Records from a data source:
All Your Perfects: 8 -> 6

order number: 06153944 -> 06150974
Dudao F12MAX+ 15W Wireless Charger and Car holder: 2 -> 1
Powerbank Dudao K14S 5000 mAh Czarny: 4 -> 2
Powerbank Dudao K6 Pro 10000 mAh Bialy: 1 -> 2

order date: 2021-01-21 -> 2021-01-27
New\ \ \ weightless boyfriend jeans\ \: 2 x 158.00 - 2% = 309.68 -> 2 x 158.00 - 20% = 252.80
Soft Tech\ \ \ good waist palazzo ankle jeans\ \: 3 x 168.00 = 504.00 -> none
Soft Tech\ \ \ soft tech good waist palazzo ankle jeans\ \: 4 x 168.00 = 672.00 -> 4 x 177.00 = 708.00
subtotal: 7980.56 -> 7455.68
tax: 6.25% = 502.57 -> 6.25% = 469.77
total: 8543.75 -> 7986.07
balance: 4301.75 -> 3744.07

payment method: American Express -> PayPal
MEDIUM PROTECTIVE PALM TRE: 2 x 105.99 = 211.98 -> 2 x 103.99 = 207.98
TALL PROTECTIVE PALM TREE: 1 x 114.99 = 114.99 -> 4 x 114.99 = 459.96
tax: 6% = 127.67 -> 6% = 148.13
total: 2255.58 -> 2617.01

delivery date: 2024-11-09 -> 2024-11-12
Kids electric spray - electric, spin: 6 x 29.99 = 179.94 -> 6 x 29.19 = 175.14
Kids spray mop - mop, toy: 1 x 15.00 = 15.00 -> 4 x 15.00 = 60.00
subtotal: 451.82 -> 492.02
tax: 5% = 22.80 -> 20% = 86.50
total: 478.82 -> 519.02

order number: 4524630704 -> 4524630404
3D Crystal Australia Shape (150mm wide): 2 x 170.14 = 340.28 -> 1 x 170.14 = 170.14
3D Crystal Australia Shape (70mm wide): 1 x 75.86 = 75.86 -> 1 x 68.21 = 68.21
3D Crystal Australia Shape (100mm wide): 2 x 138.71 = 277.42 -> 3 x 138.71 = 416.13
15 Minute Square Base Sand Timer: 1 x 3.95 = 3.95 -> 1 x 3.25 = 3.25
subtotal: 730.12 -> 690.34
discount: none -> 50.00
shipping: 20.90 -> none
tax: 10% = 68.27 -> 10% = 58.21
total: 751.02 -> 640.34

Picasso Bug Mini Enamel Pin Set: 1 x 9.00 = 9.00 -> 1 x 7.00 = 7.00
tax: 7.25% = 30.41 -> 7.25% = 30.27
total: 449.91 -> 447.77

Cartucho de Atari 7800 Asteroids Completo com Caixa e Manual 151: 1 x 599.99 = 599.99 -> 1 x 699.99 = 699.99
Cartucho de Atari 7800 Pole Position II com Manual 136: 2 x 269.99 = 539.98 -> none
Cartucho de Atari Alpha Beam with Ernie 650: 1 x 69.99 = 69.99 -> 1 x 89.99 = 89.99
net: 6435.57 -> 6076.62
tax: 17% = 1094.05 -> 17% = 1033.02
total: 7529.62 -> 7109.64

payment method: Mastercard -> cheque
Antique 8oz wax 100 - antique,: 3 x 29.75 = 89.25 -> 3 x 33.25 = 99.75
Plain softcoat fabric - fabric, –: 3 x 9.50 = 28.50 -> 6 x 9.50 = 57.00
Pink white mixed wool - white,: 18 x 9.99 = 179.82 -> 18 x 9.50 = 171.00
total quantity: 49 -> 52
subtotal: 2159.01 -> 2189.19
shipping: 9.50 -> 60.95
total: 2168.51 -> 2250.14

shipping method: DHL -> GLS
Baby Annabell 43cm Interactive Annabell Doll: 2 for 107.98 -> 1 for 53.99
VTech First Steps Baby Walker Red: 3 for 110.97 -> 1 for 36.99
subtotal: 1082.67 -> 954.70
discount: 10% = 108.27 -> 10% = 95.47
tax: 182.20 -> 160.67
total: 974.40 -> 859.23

**Exercise prompt:** Please copy the line holding "Baby Annabell 43cm" and all lines after it to the end of the records, exactly, and nothing else.

**Output for this task:**
Baby Annabell 43cm Interactive Annabell Doll: 2 for 107.98 -> 1 for 53.99
VTech First Steps Baby Walker Red: 3 for 110.97 -> 1 for 36.99
subtotal: 1082.67 -> 954.70
discount: 10% = 108.27 -> 10% = 95.47
tax: 182.20 -> 160.67
total: 974.40 -> 859.23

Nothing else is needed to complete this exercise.